No question of retirement home for Mr. Gonzalez, a former translator of the Navy, handsome man with blue eyes and white hair, walking with difficulty "because of the knees." But there is no question for him to leave the house, full of art books and jazz records, he lived for 48 years in this charming neighborhood, with rows of Victorian houses. "I like my independence, having to be accountable to anyone," contains the statement of the AFP.
He is a member of Capitol Hill Village, a nonprofit association founded in 2007, one of 66 "villages" existing (120 are currently being established) in the United States, built on a model based in Boston in 2001. This is not to provide medical care but to help people stay in their homes, without the hassles made more complicated to resolve because of age, said Katie McDonough, director and one of only two employees full-time Association of Washington.
Registration costs $ 530 per year for one person, a home for 800, 100 or $ 200 for the lowest income. Subscriptions are roughly half the budget, supplemented by campaign donations.
The "village", as it is called its 360 members (260 households) of Capitol Hill, provides a hotline to which we can seek help from one of 215 volunteers to be taken to a physician, to mow his lawn or fill out paperwork.

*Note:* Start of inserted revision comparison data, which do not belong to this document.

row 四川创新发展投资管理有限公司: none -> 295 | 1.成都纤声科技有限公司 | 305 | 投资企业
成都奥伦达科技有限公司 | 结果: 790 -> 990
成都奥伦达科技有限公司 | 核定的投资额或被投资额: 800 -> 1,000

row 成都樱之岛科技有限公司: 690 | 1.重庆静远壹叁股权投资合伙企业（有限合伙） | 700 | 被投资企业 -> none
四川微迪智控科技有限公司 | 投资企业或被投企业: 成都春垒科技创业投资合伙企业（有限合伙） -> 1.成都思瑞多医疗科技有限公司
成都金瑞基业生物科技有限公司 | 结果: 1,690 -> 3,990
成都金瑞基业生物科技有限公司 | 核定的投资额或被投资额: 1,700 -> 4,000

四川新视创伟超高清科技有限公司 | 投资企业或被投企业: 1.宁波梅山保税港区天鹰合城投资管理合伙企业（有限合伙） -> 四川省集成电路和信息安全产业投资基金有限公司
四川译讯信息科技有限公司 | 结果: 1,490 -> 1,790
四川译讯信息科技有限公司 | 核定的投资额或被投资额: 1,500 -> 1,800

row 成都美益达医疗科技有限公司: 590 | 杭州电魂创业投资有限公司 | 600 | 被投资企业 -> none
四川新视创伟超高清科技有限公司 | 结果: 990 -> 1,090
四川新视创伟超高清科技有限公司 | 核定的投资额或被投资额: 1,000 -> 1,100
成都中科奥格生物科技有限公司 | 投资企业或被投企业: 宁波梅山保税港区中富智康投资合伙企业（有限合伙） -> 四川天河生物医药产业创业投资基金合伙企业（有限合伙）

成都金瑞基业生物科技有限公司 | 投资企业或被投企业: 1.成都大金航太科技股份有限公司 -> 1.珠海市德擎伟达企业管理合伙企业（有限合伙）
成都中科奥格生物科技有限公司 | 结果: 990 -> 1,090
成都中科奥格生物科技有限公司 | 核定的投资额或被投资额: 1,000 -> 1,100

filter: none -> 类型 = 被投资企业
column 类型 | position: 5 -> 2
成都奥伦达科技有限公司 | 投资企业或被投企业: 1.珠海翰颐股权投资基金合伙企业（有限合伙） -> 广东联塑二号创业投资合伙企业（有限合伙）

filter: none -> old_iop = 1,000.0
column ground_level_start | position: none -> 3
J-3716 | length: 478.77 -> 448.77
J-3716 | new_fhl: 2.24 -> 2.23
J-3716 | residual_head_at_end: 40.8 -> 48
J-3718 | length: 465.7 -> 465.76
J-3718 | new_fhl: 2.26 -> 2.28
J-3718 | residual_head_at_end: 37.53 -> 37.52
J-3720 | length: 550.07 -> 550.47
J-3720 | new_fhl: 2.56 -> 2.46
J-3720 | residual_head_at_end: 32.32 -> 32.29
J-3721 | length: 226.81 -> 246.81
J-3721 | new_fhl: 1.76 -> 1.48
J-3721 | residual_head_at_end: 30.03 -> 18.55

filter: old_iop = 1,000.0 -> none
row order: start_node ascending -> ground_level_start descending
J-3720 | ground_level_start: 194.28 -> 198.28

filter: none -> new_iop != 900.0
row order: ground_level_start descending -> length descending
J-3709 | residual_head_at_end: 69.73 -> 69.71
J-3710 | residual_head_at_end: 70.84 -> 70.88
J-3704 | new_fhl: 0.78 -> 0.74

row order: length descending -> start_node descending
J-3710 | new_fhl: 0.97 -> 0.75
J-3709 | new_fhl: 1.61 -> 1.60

The village also hosts conferences, theater outings, dinners, exercise classes, .. "I do not like group activities, but when you retire, you must meet other people. And I want to give me this," said a retired woman.
"In America today we can not count on any help in everything that is around the office," says another "it's very American to meet more and say, do we organize?" .
The U.S., like other countries, is faced with the arrival at the age of retirement of the first of the 78 million American "baby boomers" (born between 1946 and 1964). For Candace Baldwin, co-director of Village to Village Network, which coordinates the villages, the challenge is "huge".
According to the US Care, from 2011 and for 20 years, 10,000 people daily celebrate their 65 years. In 2030 one American in five will be over 65 years and over age 85 are four times more than today.
The movement of "villages" is "a logical step in this evolution," says Candace Baldwin, a way to "age in the neighborhood that interests more and more people."